Rondeur absolue, suavité des attaques, halo de pédale savamment entretenu, l'heure est à la confession, à la sérénité retrouvée. Cette antépénultième sonate, plutôt secrète, permet à Kovacevich quelques magnifiques libertés, sans jamais perdre jamais comme fil d'Ariane cette rigueur de la forme et cette puissance intériorisée de l'expression qui font le sel de son intégrale discographique pour EMI.
On ne pouvait imaginer plus net contraste que le caractère frondeur, les coups de sang du Prestissimo central dont l'ardeur, la détermination rythmique seront portées au pinacle, décuplées en deuxième partie dans un premier mouvement d'opus 111 d'un dramatisme insolent, d'une sonorité d'acier trempé. Seulement entravée par un Scherzo légèrement trop épais et affaissé, l'opus 110 est l'occasion de la plus belle démonstration d'une lente et progressive montée en tension, à l'image de l'époustouflant crescendo qui clôt la fugue terminale.
Belle quadrature du cercle quoi qu'il en soit de réussir à la fois ces ineffables pianissimi, chuchotés, murmurés con dolcezza, et ces grisants coups de patte gauche sur les octaves accentuées, les sforzandi dans le grave, affirmant par là même la prééminence de l'architecture. Quel bonheur aussi d'entendre un pianiste assumer l'affirmation conclusive des cadences à une époque où la mode exige de ne jamais, selon l'expression consacrée, « écraser les toniques », quitte à ce que la détermination beethovénienne en fasse les frais !
Bien sûr, on pourrait chicaner sur cette virtuosité sans doute pas phénoménale, sur la tendance de certains traits à cavaler, d'autant que le pied droit s'appesantit souvent un rien sur la pédale, mais toujours le jeu fait sens et revêt caractère d'évidence, sans la moindre phrase anodine ni le moindre accent incongru.
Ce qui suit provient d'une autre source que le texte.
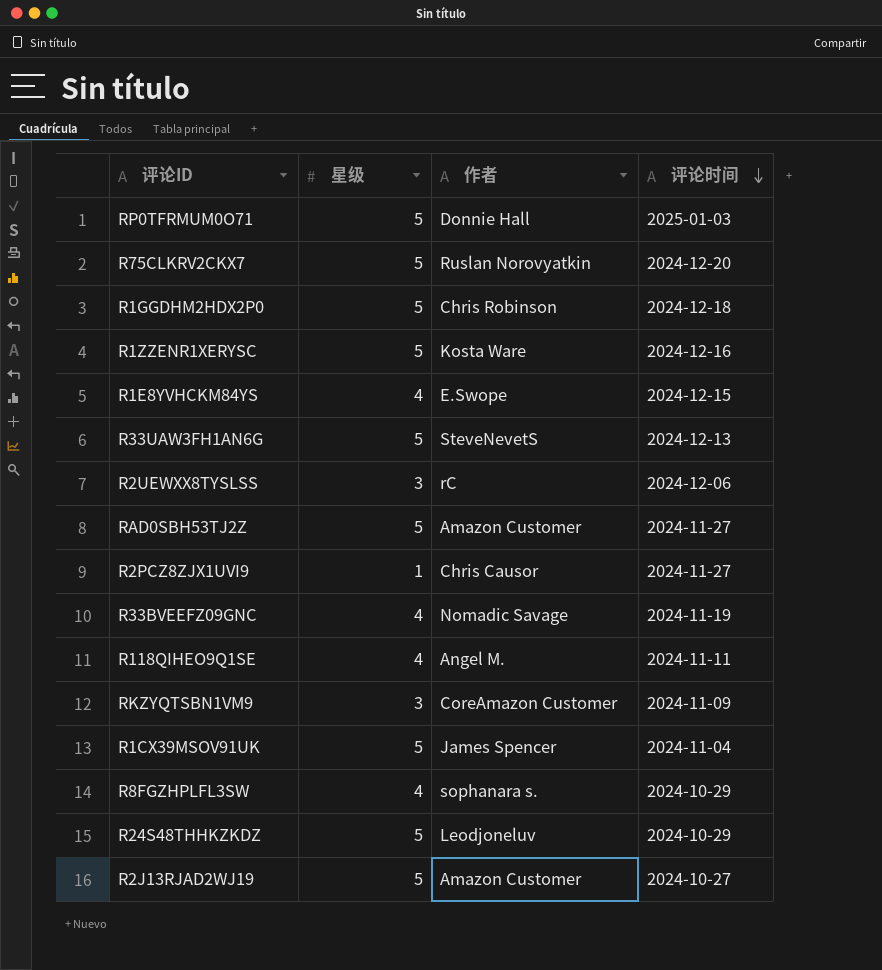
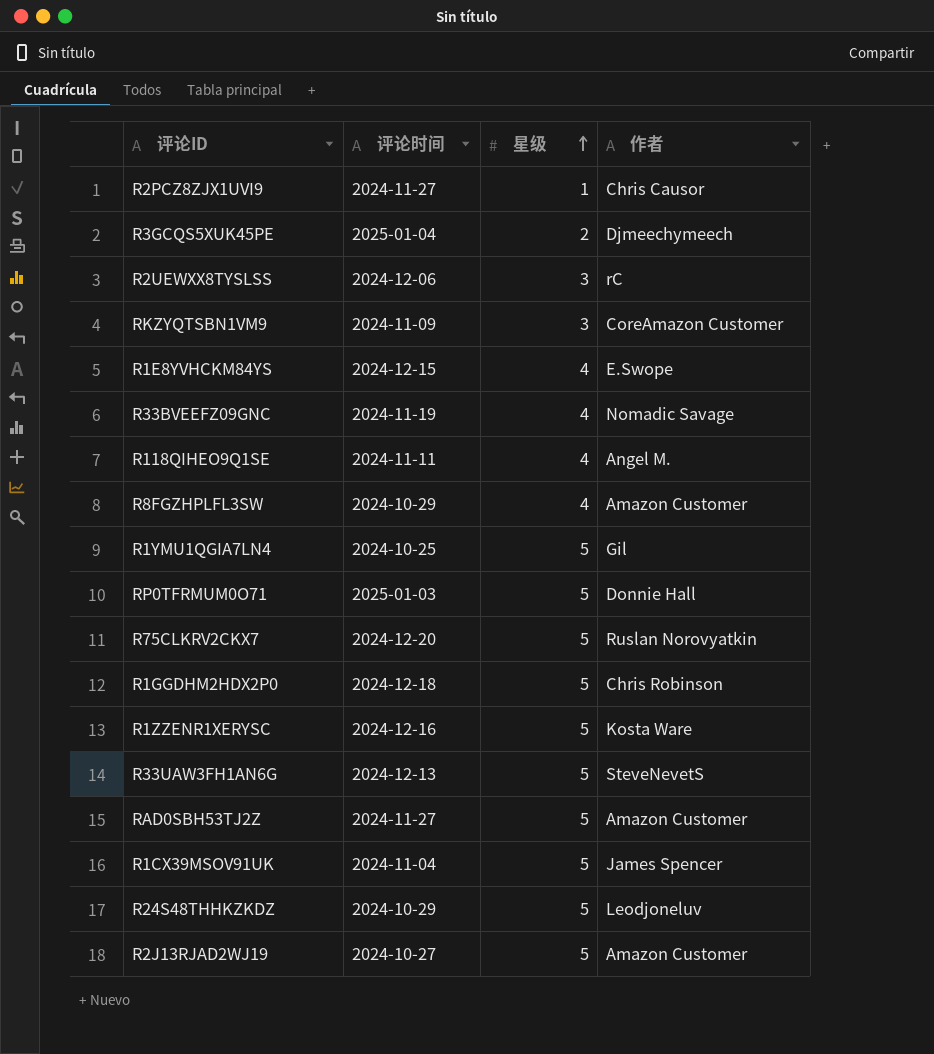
row order: 评论时间 descending -> 星级 ascending
column 评论时间 | position: 4 -> 2
row R3GCQS5XUK45PE: none -> 2025-01-04 | 2 | Djmeechymeech
R8FGZHPLFL3SW | 作者: sophanara s. -> Amazon Customer
row R1YMU1QGIA7LN4: none -> 2024-10-25 | 5 | Gil

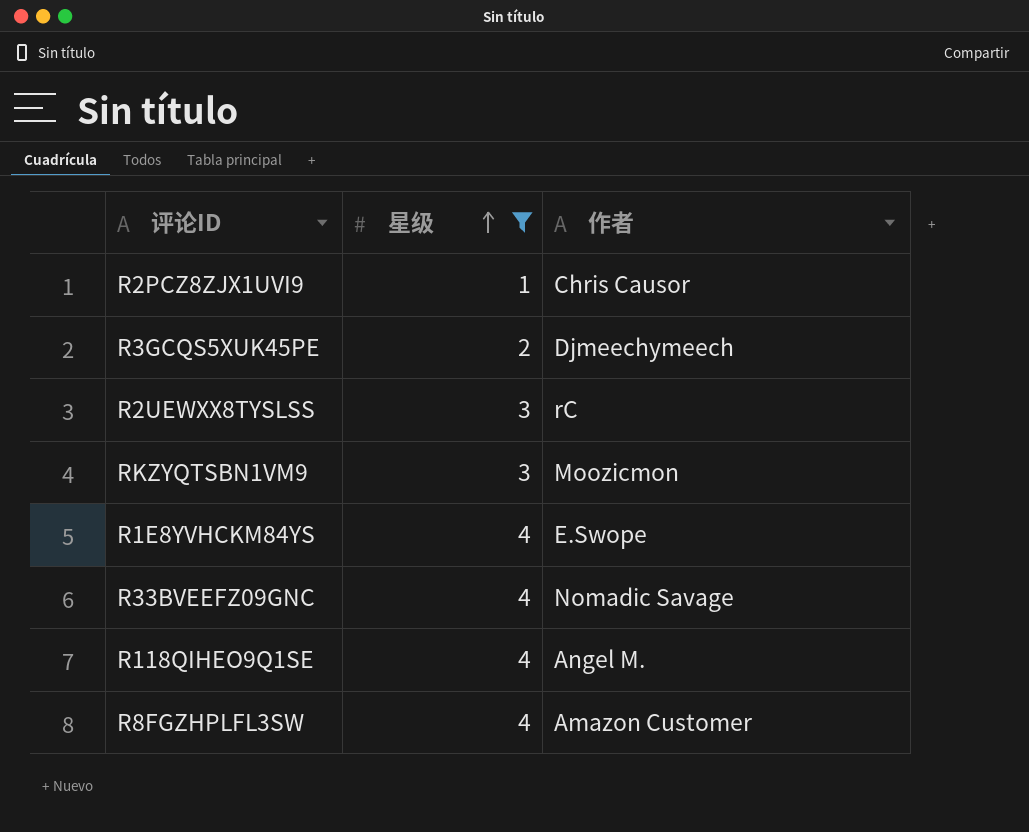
filter: none -> 星级 != 5
column 评论时间 | position: 2 -> none
RKZYQTSBN1VM9 | 作者: CoreAmazon Customer -> Moozicmon

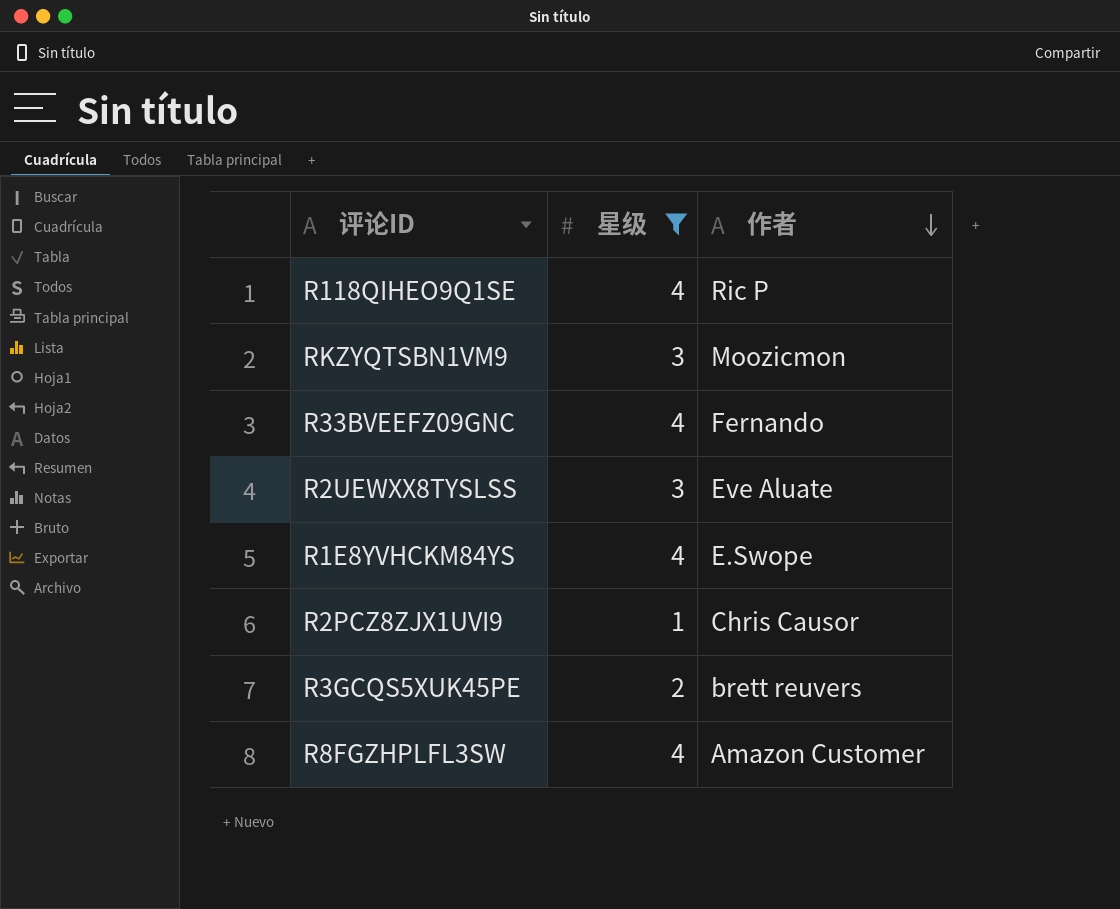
row order: 星级 ascending -> 作者 descending
R118QIHEO9Q1SE | 作者: Angel M. -> Ric P
R33BVEEFZ09GNC | 作者: Nomadic Savage -> Fernando
R2UEWXX8TYSLSS | 作者: rC -> Eve Aluate
R3GCQS5XUK45PE | 作者: Djmeechymeech -> brett reuvers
La plénitude polyphonique de l'Arietta qui referme l'opus 111, ses motifs tournoyants juste effleurés dans l'aigu, dans un tempo parfait – c'est-à -dire ne courant pas la poste – et cette atmosphère raréfiée sont autant de jardins suspendus dont la 5e bagatelle op. 126 donnée en bis sait prolonger l'état de grâce.
Une leçon d'interprétation, un piano d'architecture et de fulgurants contrastes, idéal face au caractère testamentaire de cette ultime « trilogie » beethovénienne.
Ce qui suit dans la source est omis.